Reads do not take the lock. Reads see whichever atomic version was committed most recently.

Materialize loop

                      ┌────────────────────────────────────┐
                      │ derivations/* (topologically sorted) │
                      └────────────────────────────────────┘
                                       │
                       for each derivation file:
                                       │
                       for each target record:
                                       │
                  ┌────────────────────┼────────────────────┐
                  │                    │                    │
            input_hash =          cache hit?            execute kind
            sha256(canonical       (yes → skip)         (ai/import/...)
            JSON of inputs)             │                    │
                                        ▼                    ▼
                                                       update record
                                                  append provenance line
                                                       cache result

Failures are reported per record × field on the §10.6 envelope, not raised — so a 5,000-row materialize doesn’t abort on one bad row.
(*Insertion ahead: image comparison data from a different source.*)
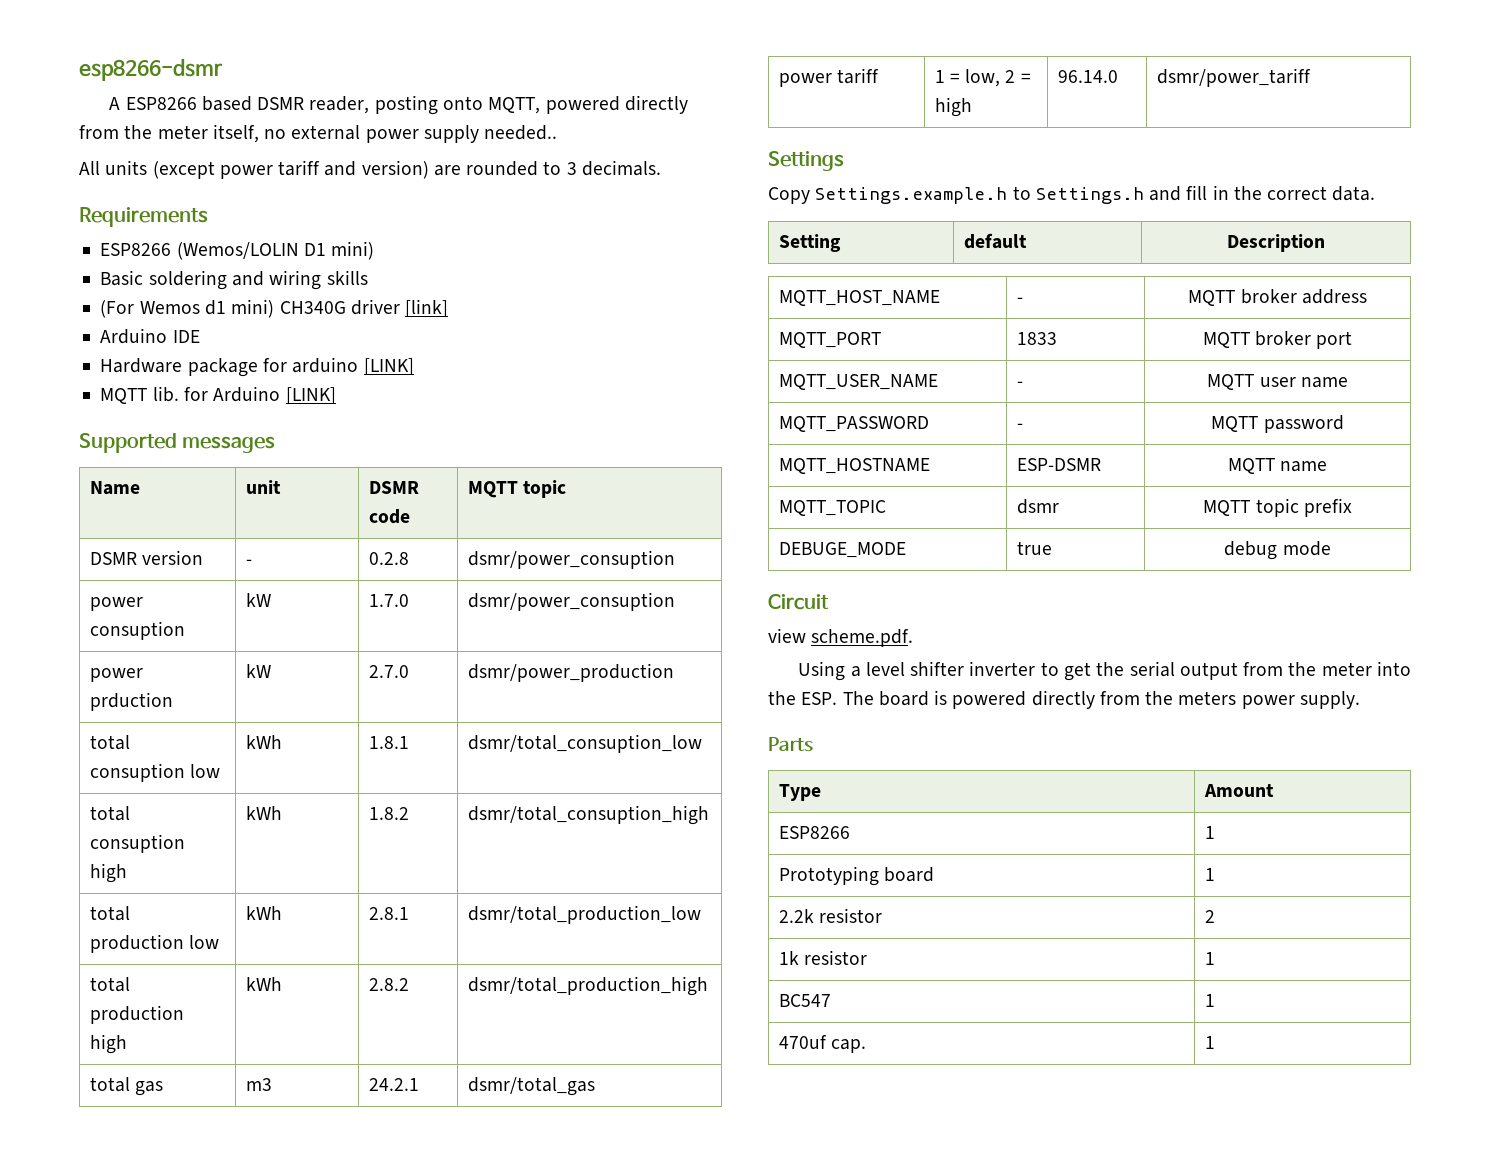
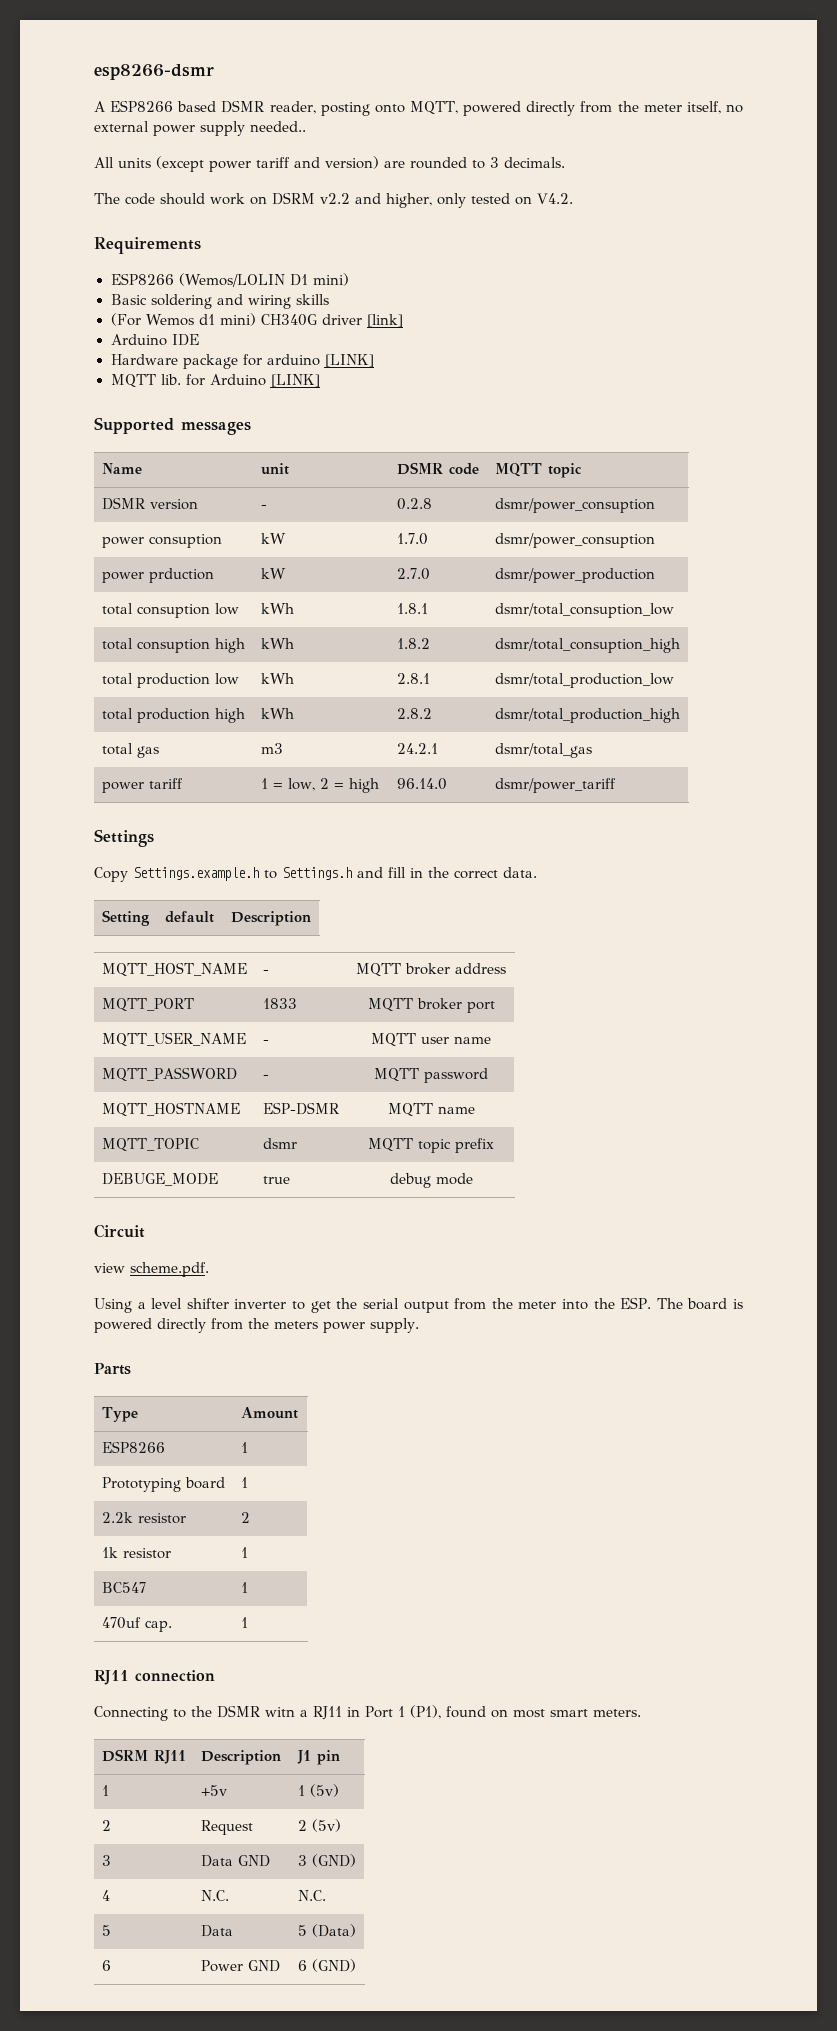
(661, 168) none -> [94,192,573,208] // The code should work on DSRM v2.2 and higher, only tested on V4.2.
(1215, 1042) none -> [94,1670,215,1685] [94,1705,641,1721] [101,1749,186,1764] [200,1750,281,1765] [296,1750,340,1765] [101,1785,109,1796] [200,1785,227,1796] [297,1784,339,1797] [101,1820,111,1831] [200,1820,253,1835] [297,1819,341,1832] [101,1855,111,1866] [200,1855,270,1867] [297,1854,356,1867] [101,1890,110,1901] [200,1890,229,1901] [297,1890,326,1901] [101,1925,111,1936] [200,1925,233,1937] [297,1924,356,1937] [101,1960,111,1971] [200,1960,280,1972] [297,1959,356,1972] // RJ11 connection // Connecting to the DSMR witn a RJ11 in Port 1 (P1), found on most smart meters. // DSRM RJ11 | Description | J1 pin // 1 | +5v | 1 (5v) // 2 | Request | 2 (5v) // 3 | Data GND | 3 (GND) // 4 | N.C. | N.C. // 5 | Data | 5 (Data) // 6 | Power GND | 6 (GND)

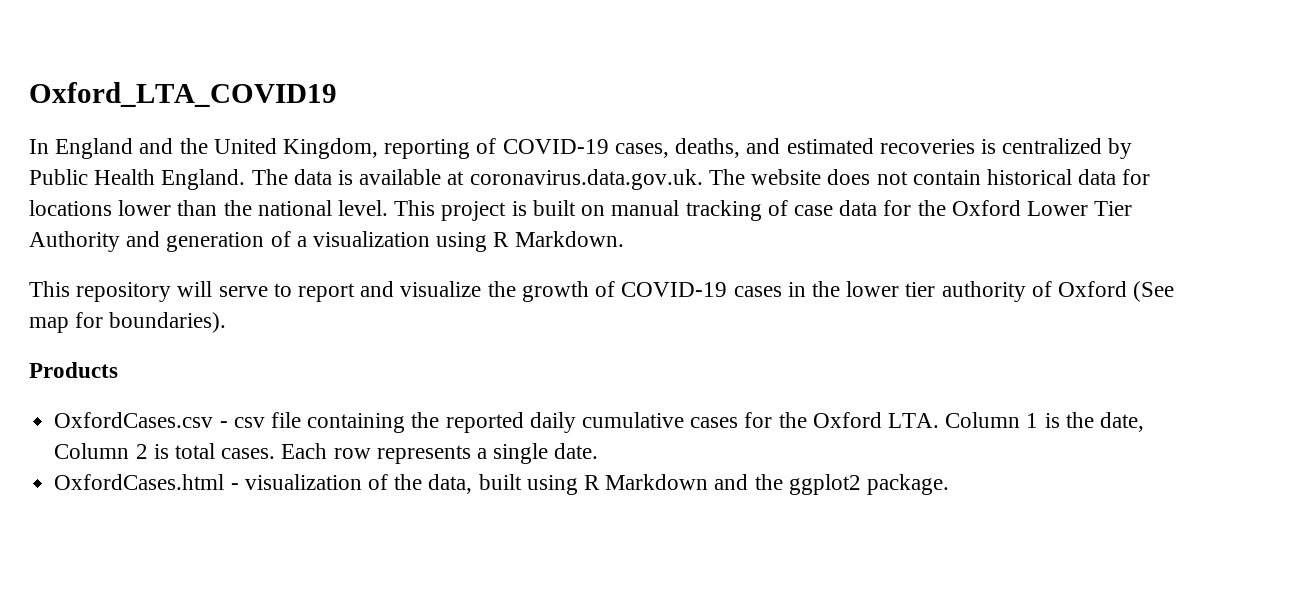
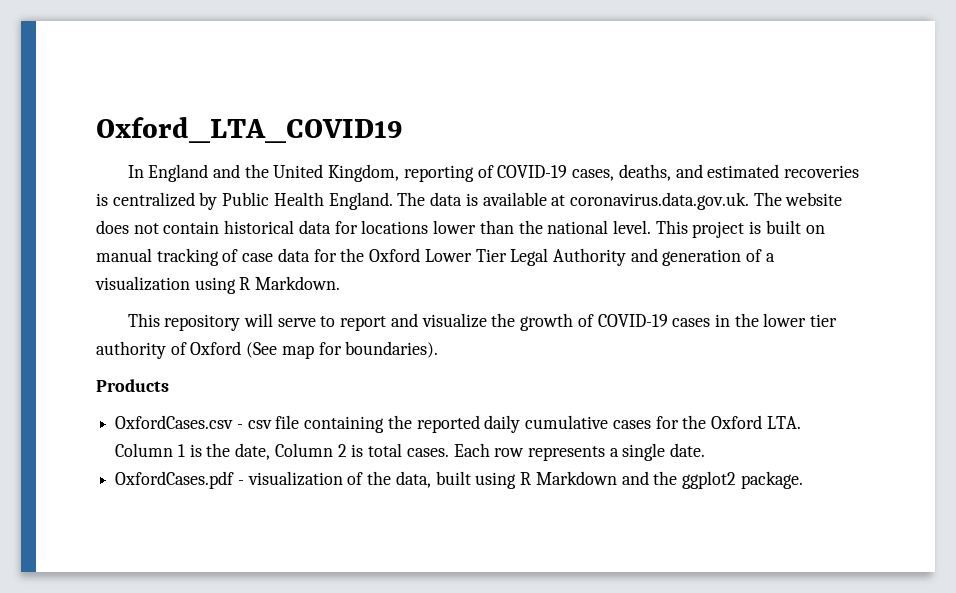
(1133, 208) none -> [510,248,549,266] Legal
[54,474,225,490] OxfordCases.html -> [115,471,235,489] OxfordCases.pdf

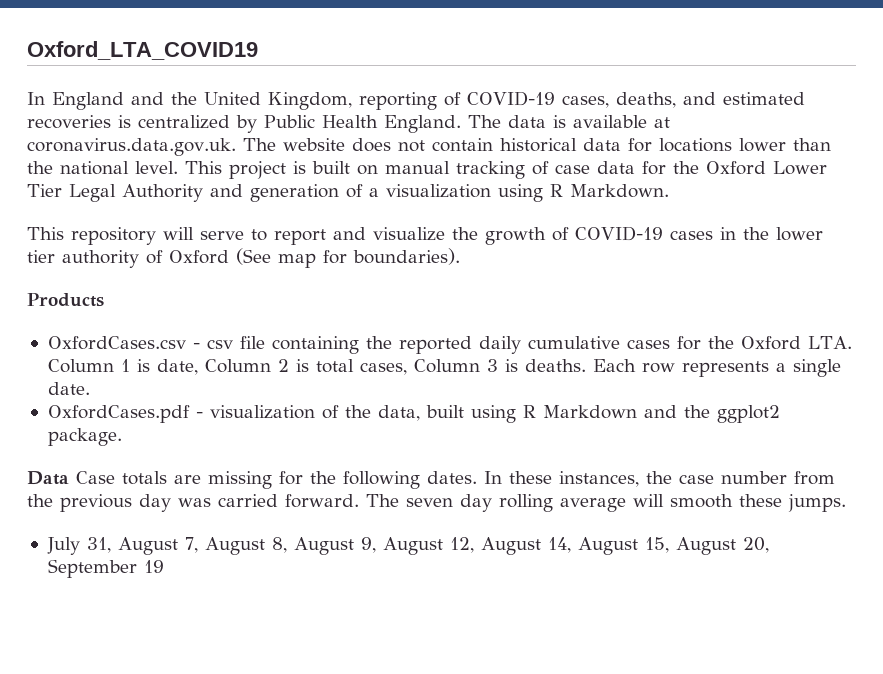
[206,443,231,457] the -> (150, 365) none
[406,448,449,457] cases. -> [359,359,586,375] cases, Column 3 is deaths.
(803, 480) none -> [27,471,835,489] [27,494,846,512] [46,537,769,555] [47,559,164,578] // Data Case totals are missing for the following dates. In these instances, the case number from the previous day was carried forward. The seven day rolling average will smooth these jumps. // July 31, August 7, August 8, August 9, August 12, August 14, August 15, August 20, September 19

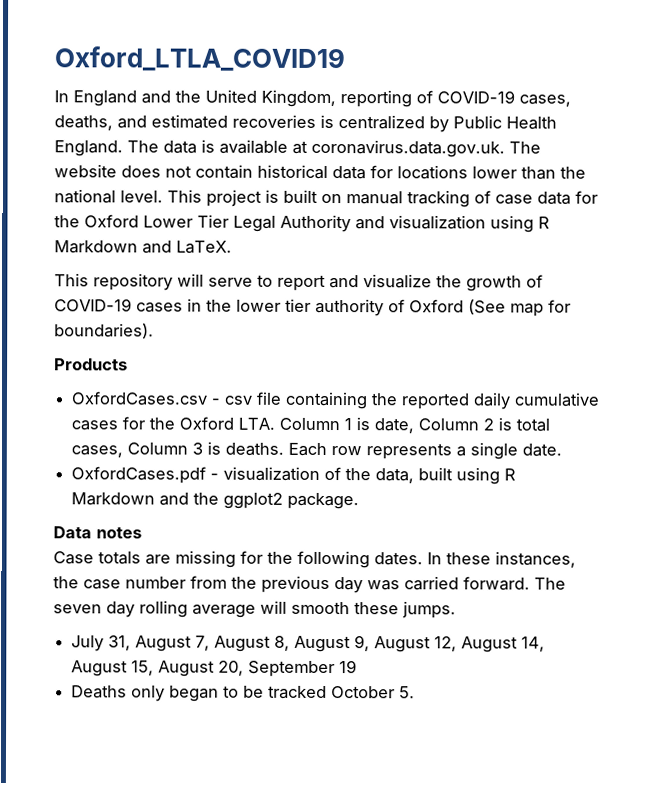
[27,41,258,60] Oxford_LTA_COVID19 -> [54,46,345,72] Oxford_LTLA_COVID19
[250,184,669,202] generation of a visualization using R Markdown. -> [389,215,550,233] [54,240,232,254] visualization using R Markdown and LaTeX.
(69, 478) none -> [96,526,142,539] notes //
(164, 566) none -> [71,685,416,702] // Deaths only began to be tracked October 5.

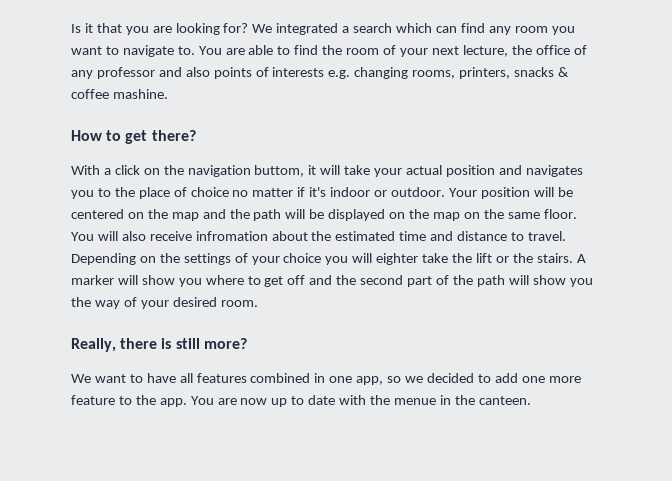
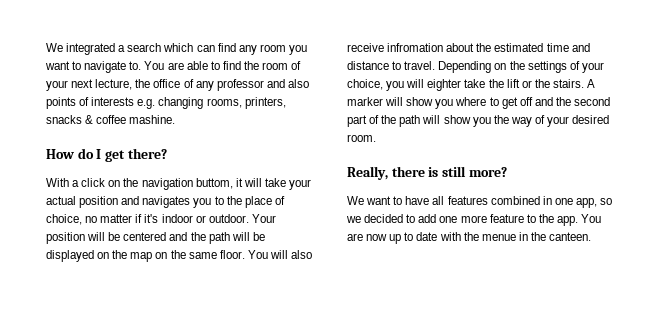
[71,23,249,35] Is it that you are looking for? -> (46, 47) none
[106,130,122,141] to -> [77,148,102,159] do I
[190,187,229,197] choice -> [46,214,82,225] choice,
[127,209,199,221] on the map -> (167, 236) none
[283,253,322,263] choice -> [347,79,383,90] choice,

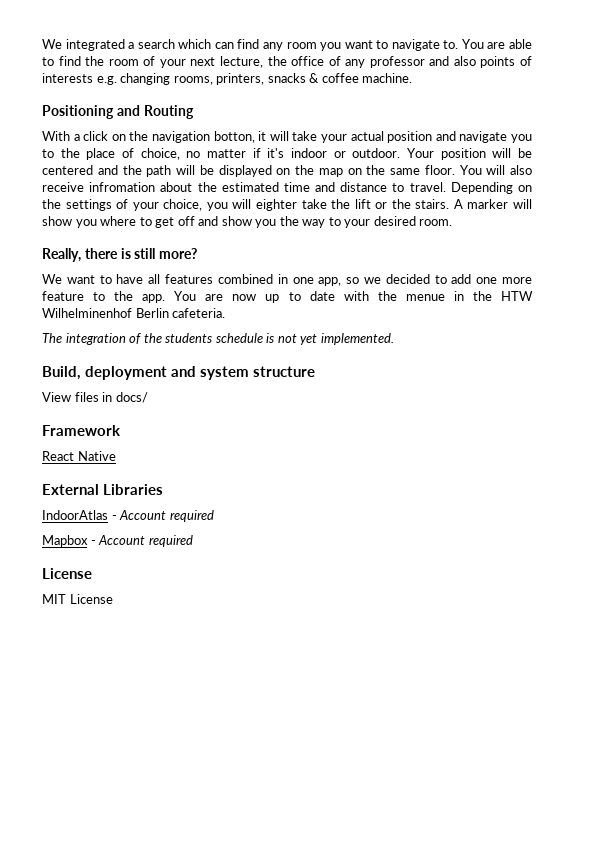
[129,115,176,124] [46,148,167,162] mashine. // How do I get there? -> [362,73,413,83] [42,105,194,119] machine. // Positioning and Routing
[195,178,233,189] buttom, -> [213,131,255,143] botton,
[142,196,191,208] navigates -> [459,131,508,143] navigate
[555,97,611,106] [347,115,441,127] the second part of the path will -> (219, 221) none
[534,115,545,124] of -> [328,217,341,226] to
[549,232,592,241] canteen. -> [500,291,533,301] [42,308,226,318] [42,333,394,345] [42,366,316,380] [42,392,148,403] [42,425,121,436] [42,451,116,461] [42,484,164,495] [42,510,214,522] [42,535,193,547] [42,568,92,579] [42,594,113,604] HTW Wilhelminenhof Berlin cafeteria. // The integration of the students schedule is not yet implemented. // Build, deployment and system structure // View files in docs/ // Framework // React Native // External Libraries // IndoorAtlas - Account required // Mapbox - Account required // License // MIT License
Where things live (cheat sheet)

Item	Location	Why
Contract, records, derivations, scripts	inside the sheet	the sheet is the system of record
Provenance	inside the sheet	tamper-evident; ships with the data
Cache (per derivation × input_hash)	`<user-cache>/folio/<sheet-id>/cache/`	not deterministic; recoverable; ADR‑0008
Per-sheet runtime venv	`<user-cache>/folio/<sheet-id>/runtime/`	environment-dependent; ADR‑0008
Lock	inside the sheet (`.lock`)	tied to the writer; cleared between processes

If you can’t redo it, it’s in the sheet. If you can recompute it, it’s not.